Tuesday, September 05, 2006

Metaneurogenesis

Neurogenesis: The creation of new neurons in the brain.

Metaneurogenesis: The physical sensation of your brain growing as you read about neurogenesis.

Via Angelica, this is a simply astonishing article in Seed Magazine about the relatively new, and still a bit heretical field of adult neurogenesis. It's definitely "read the whole thing" material, but to summarize: A few plucky scientists have overturned the long-held belief that primates' brains do not create new neurons as adults. Their discoveries have shown that not only does the brain continue to form new neurons, but that it is immensely susceptible to environmental conditions. Stress and depression in particular retard the growth of new neurons, and this is doubly true in children - young marmosets who've been subjected to youth trauma show their neurological "scars" much later on in life.

As one of the pioneers in the field (Dr. Elizabeth Gould) says:
“Poverty is stress,” she says, with more than a little passion in her voice. “One thing that always strikes me is that when you ask Americans why the poor are poor, they always say it’s because they don’t work hard enough, or don’t want to do better. They act like poverty is a character issue.”

Gould’s work implies that the symptoms of poverty are not simply states of mind; they actually warp the mind. Because neurons are designed to reflect their circumstances, not to rise above them, the monotonous stress of living in a slum literally limits the brain.
Imagine, for a moment, that Al Qaeda were surreptitiously slipping a non-fatal neurotoxin in to the breakfasts of our children every morning that retarded their mental development. Is there anything we wouldn't do to destroy them, anything we wouldn't dare do to protect our children from harm that would stay with them the rest of their lives?

That's what poverty is doing, now, here, today, in Canada. And we yawn.

On a less rant-prone note, the article also notes how lethargic the academy can be to change:
Beginning in 1962, a researcher at MIT named Joseph Altman published several papers claiming that adult rats, cats, and guinea pigs all formed new neurons. Although Altman used the same technique that Rakic [a traditionalist] would later use in monkey brains—the injection of radioactive thymidine—his results were at first ridiculed, then ignored, and soon forgotten.

As a result, the field of neurogenesis vanished before it began. It would be another decade before Michael Kaplan, at the University of New Mexico, would use an electron microscope to image neurons giving birth. Kaplan discovered new neurons everywhere in the mammalian brain, including the cortex. Yet even with this visual evidence, science remained stubbornly devoted to its doctrine. Kaplan remembers Rakic telling him that “Those [cells] may look like neurons in New Mexico, but they don’t in New Haven.” Faced with this debilitating criticism, Kaplan, like Altman before him, abandoned the field of neurogenesis.
We could have been working on this stuff decades ago, and the scientific community ridiculed it out of serious study until the evidence finally piled up to the point where it was indisputable. Scientists will tell you this is responsible, that the community can't chase down every new heresy and accept it without criticism. And they're right. But Kaplan's story makes it clear he wasn't even taken half-seriously, and science paid the price.

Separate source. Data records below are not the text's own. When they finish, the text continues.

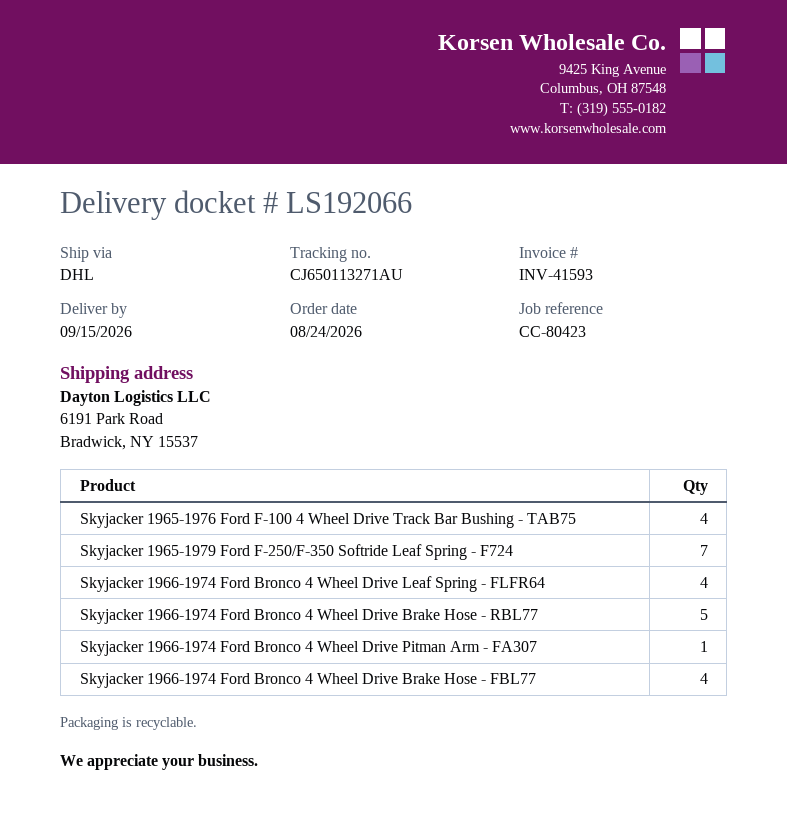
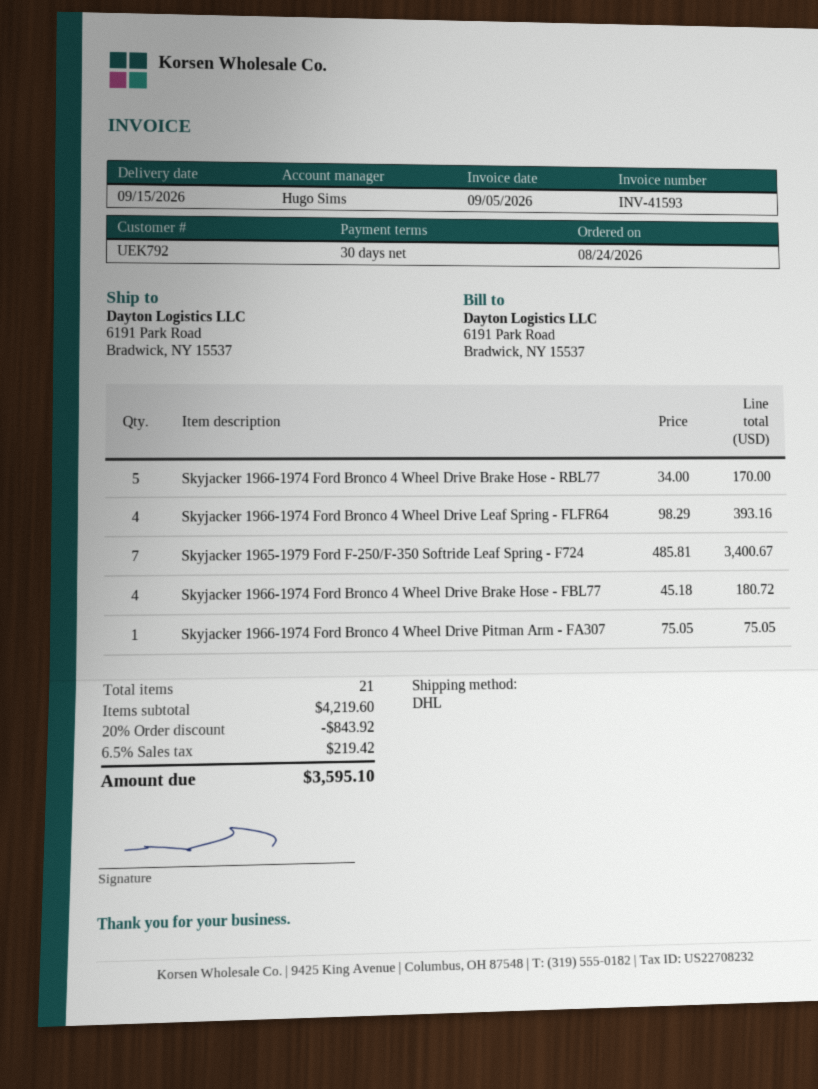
Skyjacker 1965-1976 Ford F-100 4 Wheel Drive Track Bar Bushing - TAB75: 4 -> none

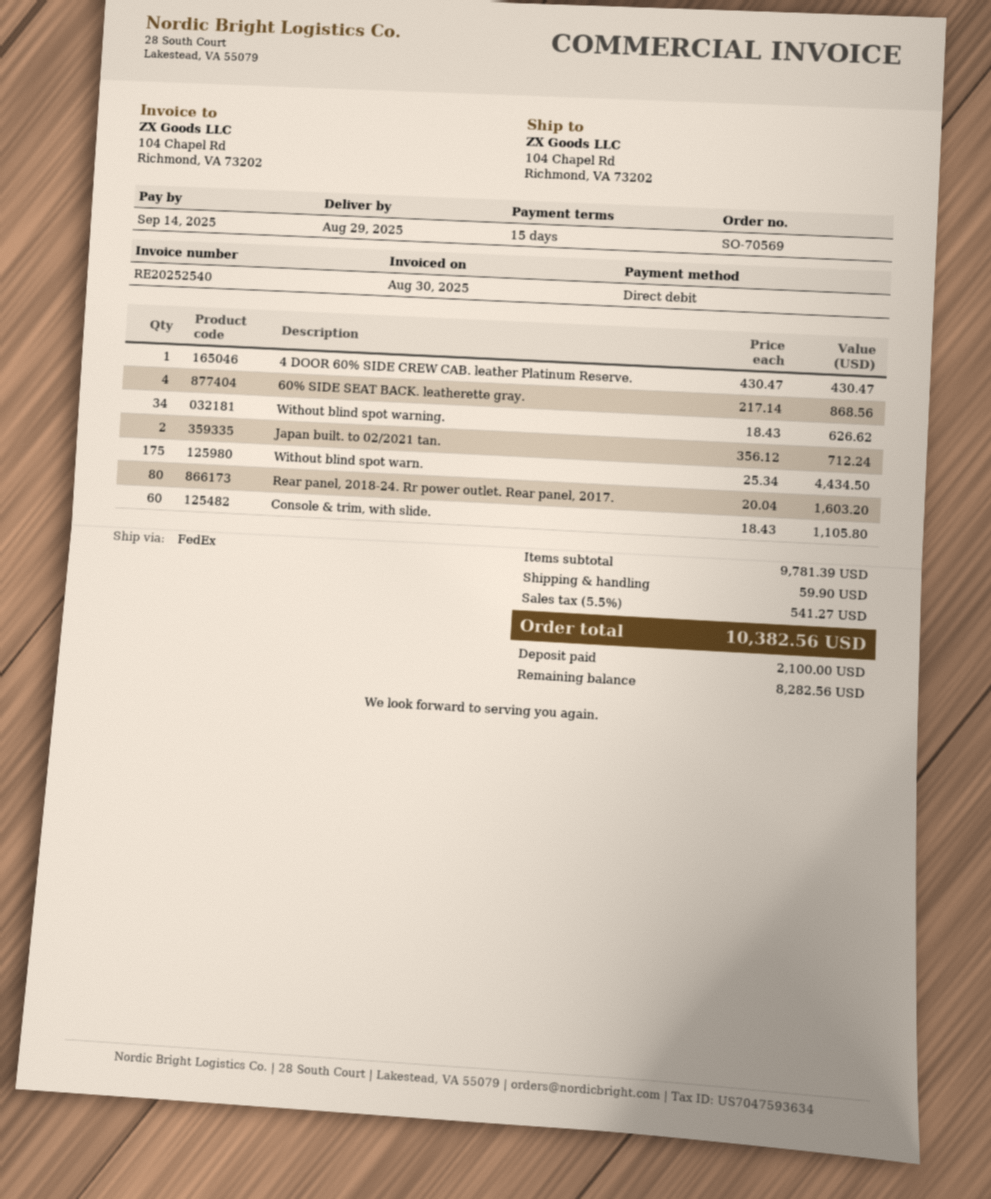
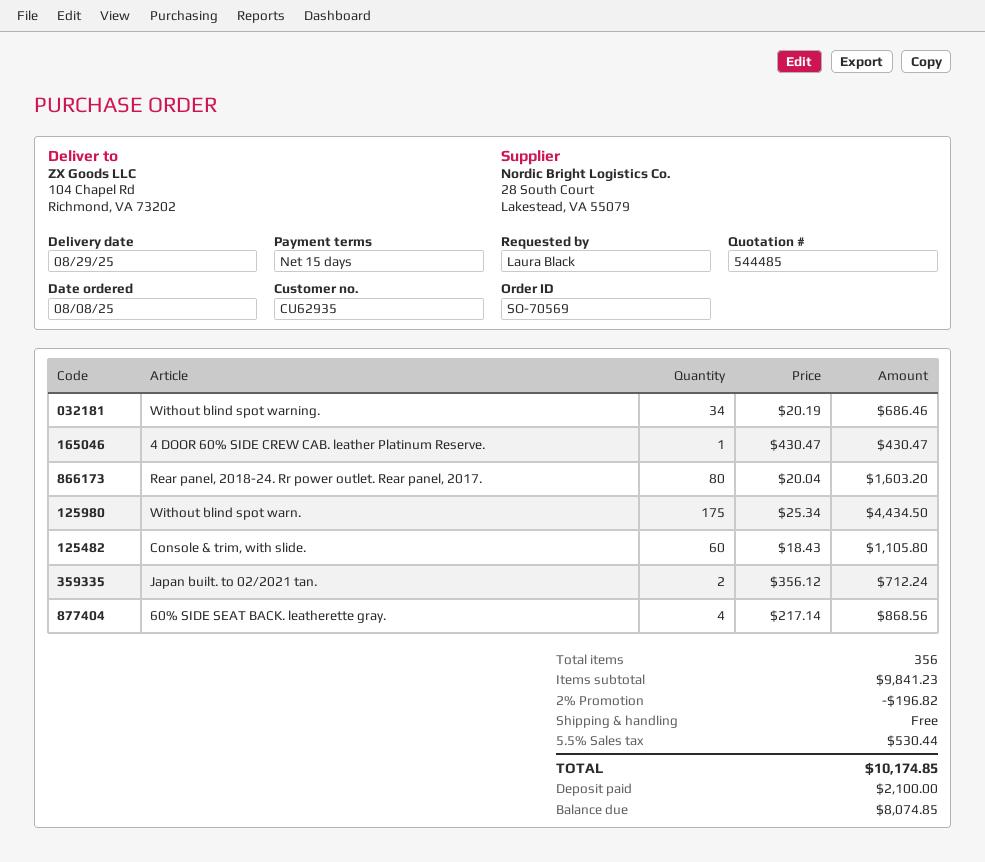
Without blind spot warning.: 34 x 18.43 = 626.62 -> 34 x 20.19 = 686.46
subtotal: 9781.39 -> 9841.23
discount: none -> 2% = 196.82
shipping: 59.90 -> 0.00
tax: 5.5% = 541.27 -> 5.5% = 530.44
total: 10382.56 -> 10174.85
balance: 8282.56 -> 8074.85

Anyway, read the whole thing.

No, really. Read the whole thing.

What are you still doing here? Read the whole thing already.

1 comment:

Anonymous said...

History provided us with loads of examples of scientists getting something right, then being laughed at and disregarded, only to have someone else propose the same idea a hundred years later to great praise. Often times the scientific community or society as a whole just isn't ready for a radical change in thought.

Hopefully this marks a willingness on society's part to accept (or at least begin to accept) the reality of poverty; that it's not a character flaw.

Perhaps more importantly, is this research saying that there's still hope for me?